• Aim of the task: Output the data below only from the line containing "apply standard event" up to and including the line containing "none -> <div>4.", exact and with the pictures left out.

• Records provided:
--------------------------------------------------
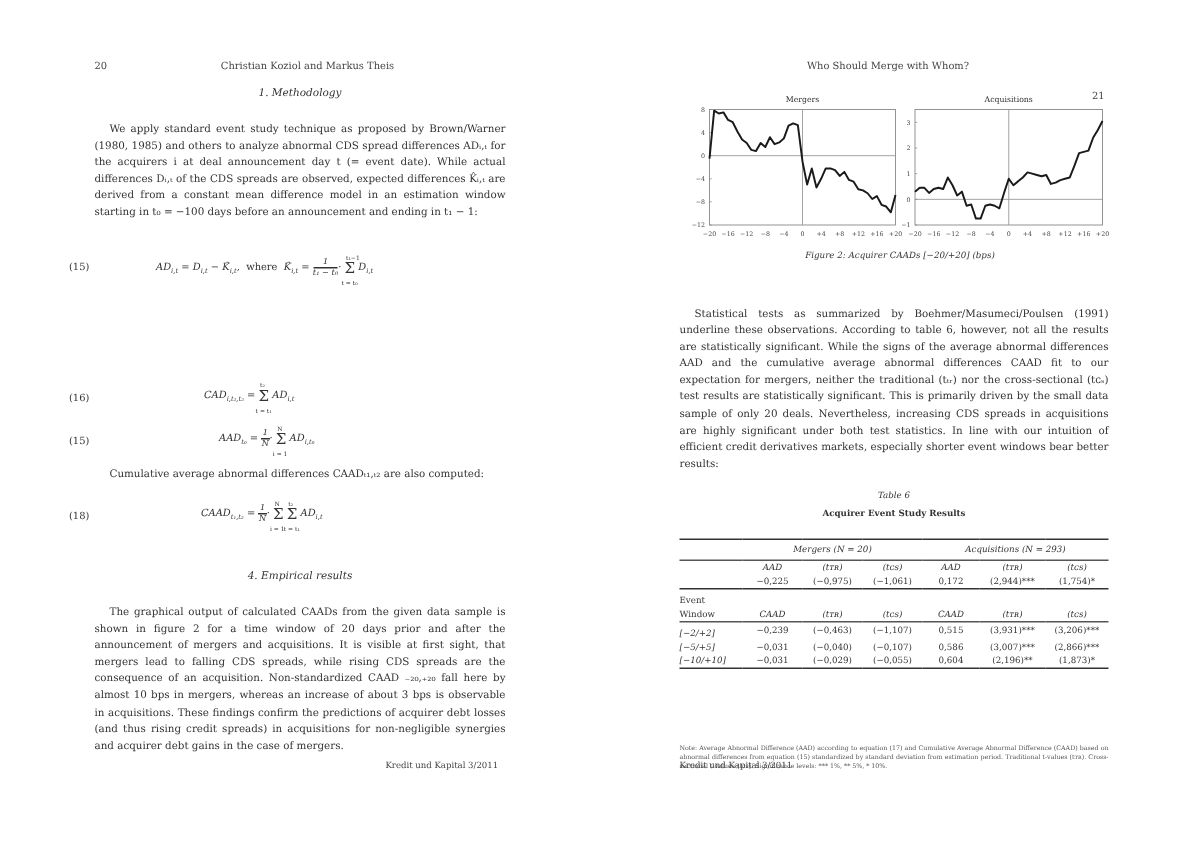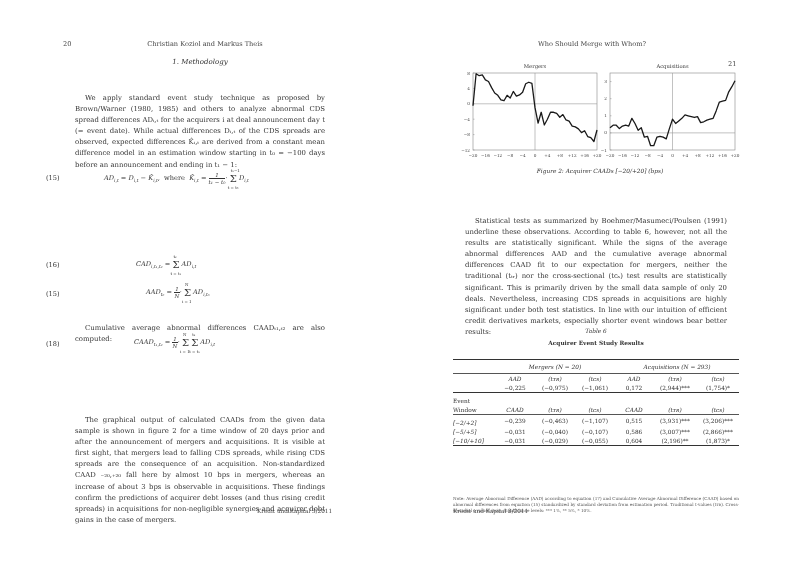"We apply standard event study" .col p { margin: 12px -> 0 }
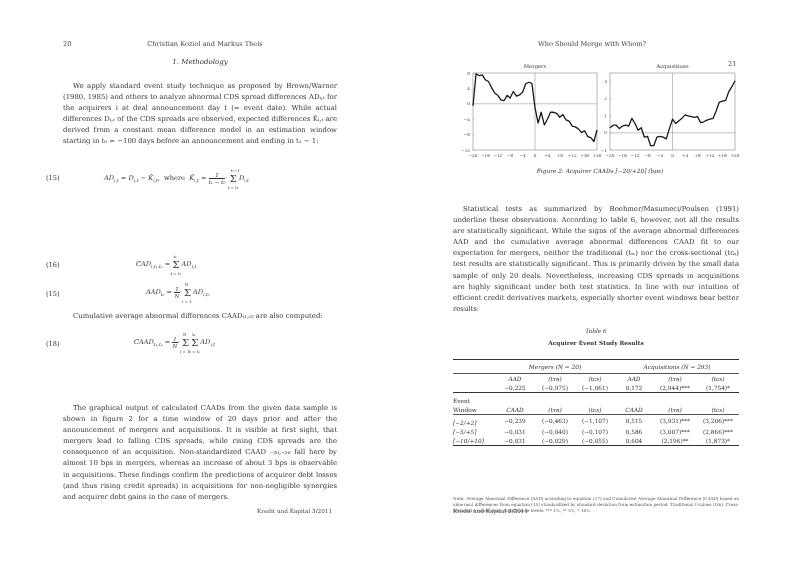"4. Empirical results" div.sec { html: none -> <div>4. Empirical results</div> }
--------------------------------------------------
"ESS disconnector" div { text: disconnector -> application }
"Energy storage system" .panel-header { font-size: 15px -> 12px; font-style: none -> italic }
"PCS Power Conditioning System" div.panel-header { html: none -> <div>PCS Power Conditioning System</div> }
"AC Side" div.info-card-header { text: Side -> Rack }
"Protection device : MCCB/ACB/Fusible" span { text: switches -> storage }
--------------------------------------------------
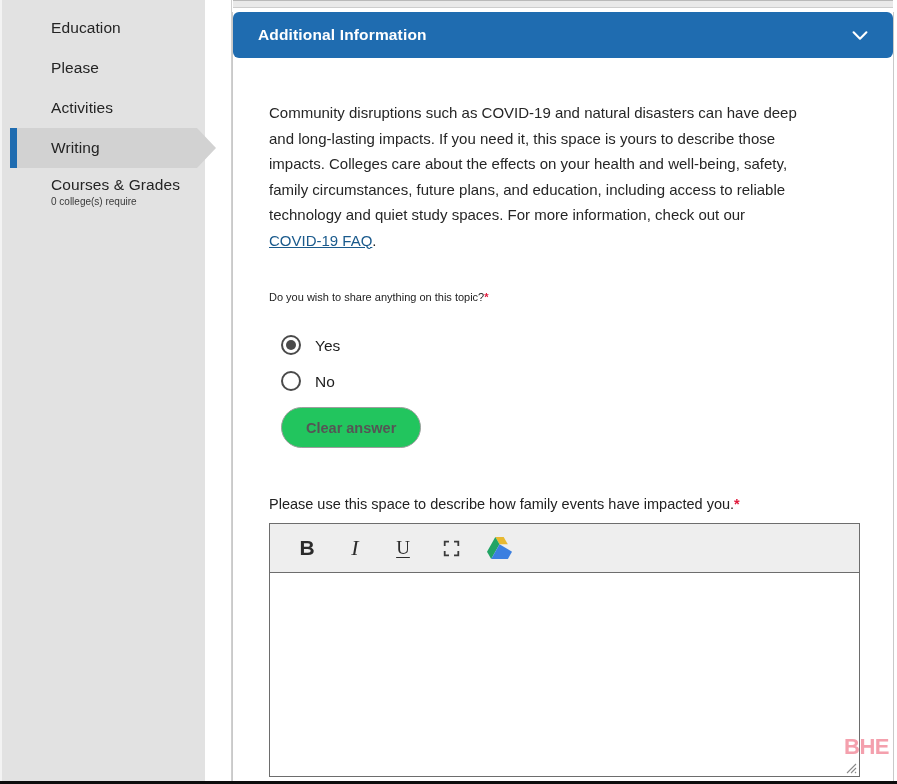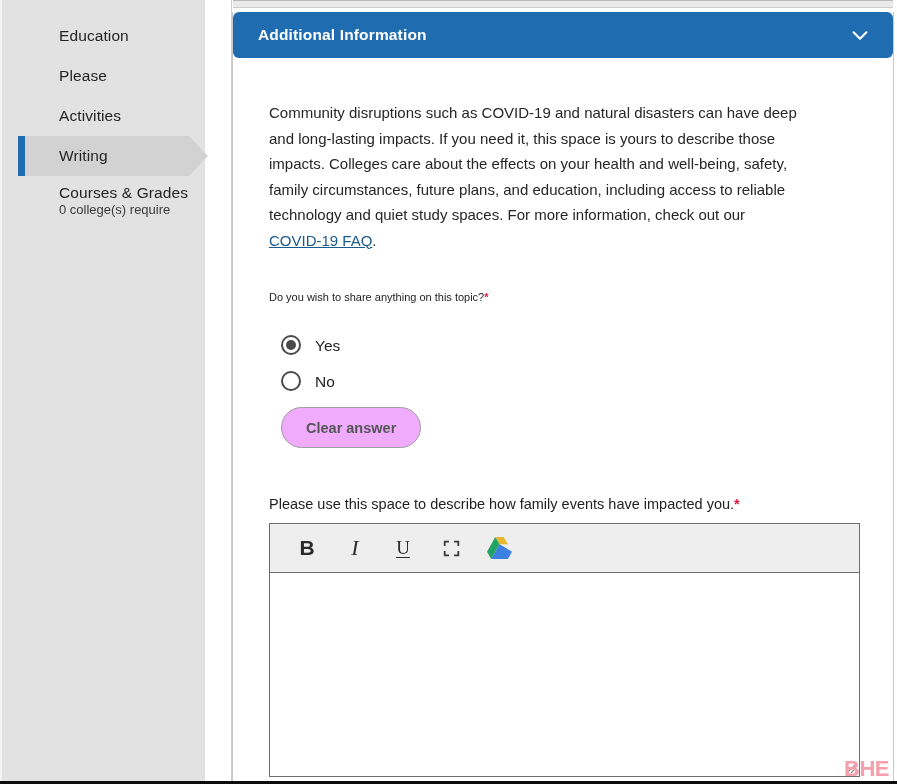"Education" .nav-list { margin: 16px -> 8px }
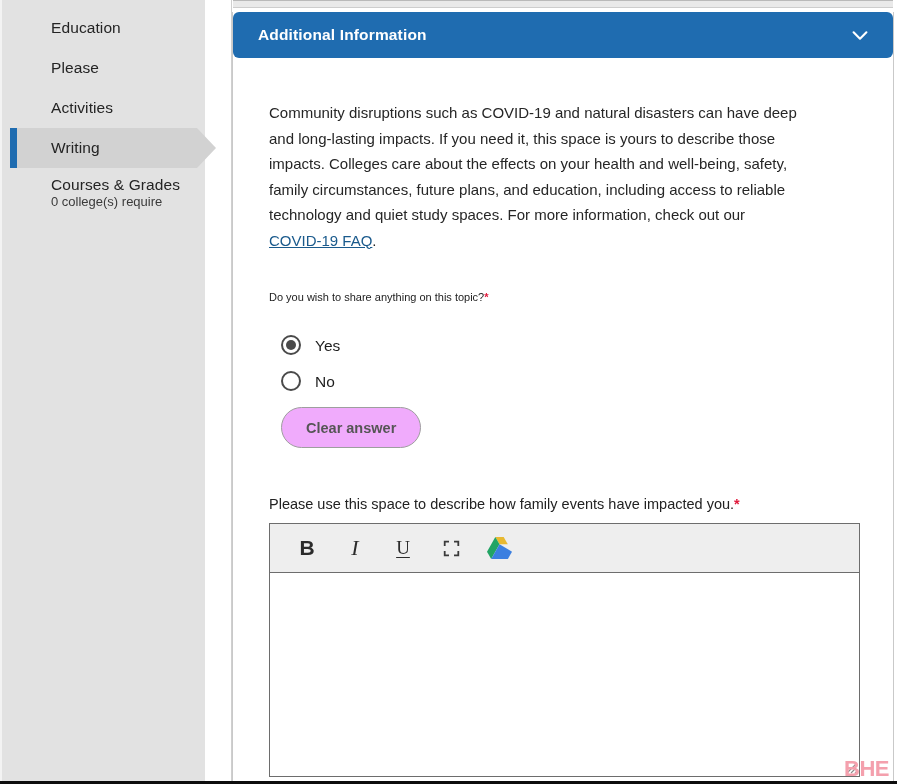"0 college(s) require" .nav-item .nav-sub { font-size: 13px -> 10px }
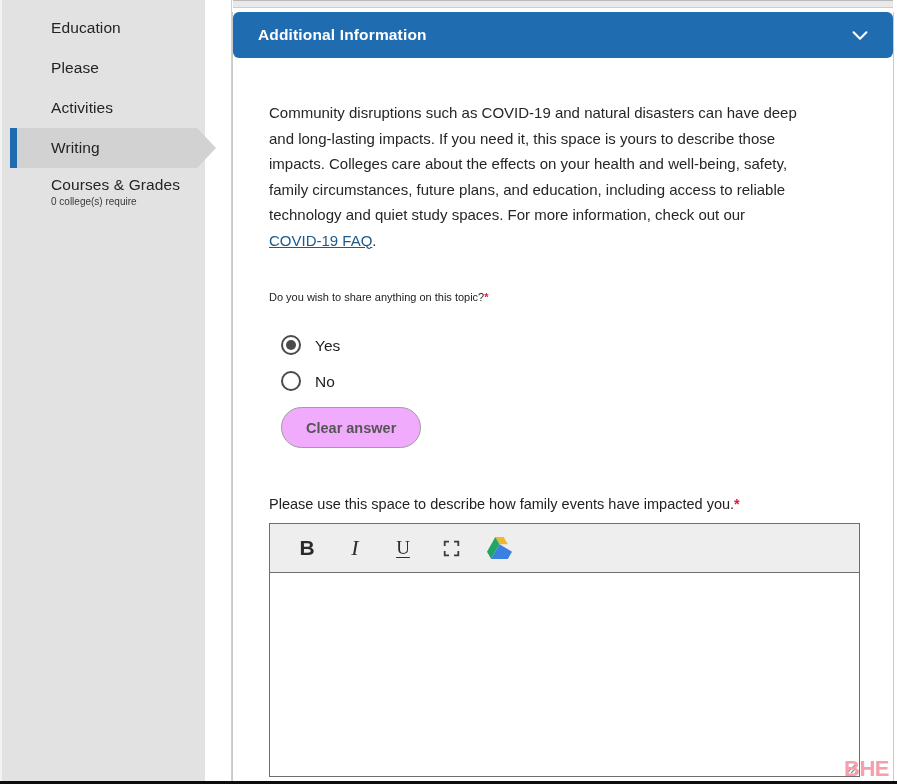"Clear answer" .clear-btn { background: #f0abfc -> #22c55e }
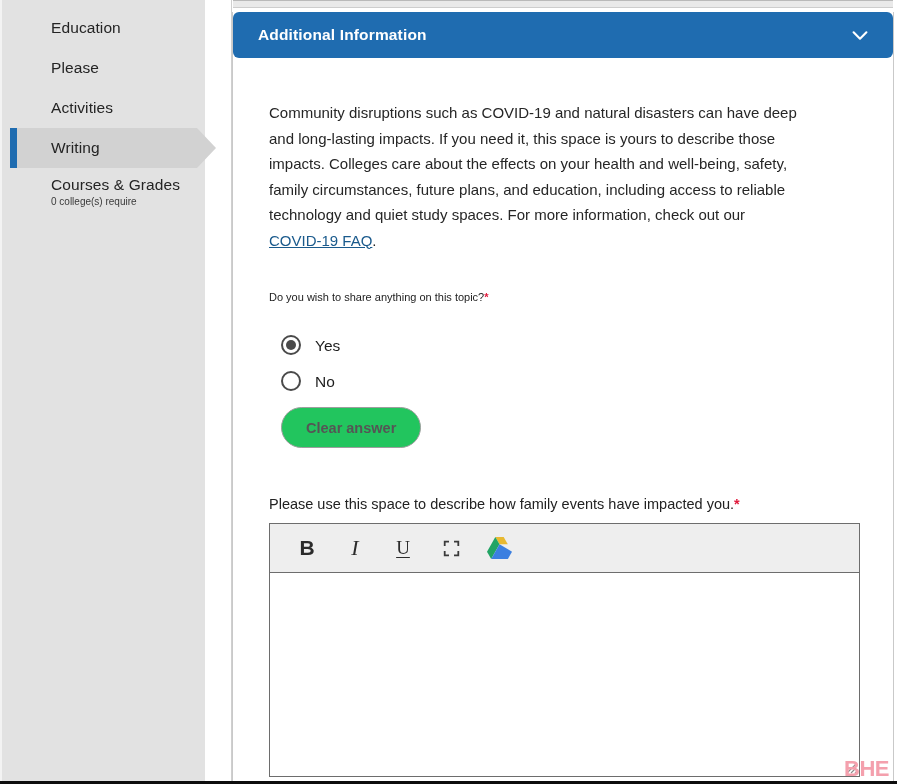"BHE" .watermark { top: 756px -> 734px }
--------------------------------------------------
• Exercise answer:
"We apply standard event study" .col p { margin: 12px -> 0 }
"4. Empirical results" div.sec { html: none -> <div>4. Empirical results</div> }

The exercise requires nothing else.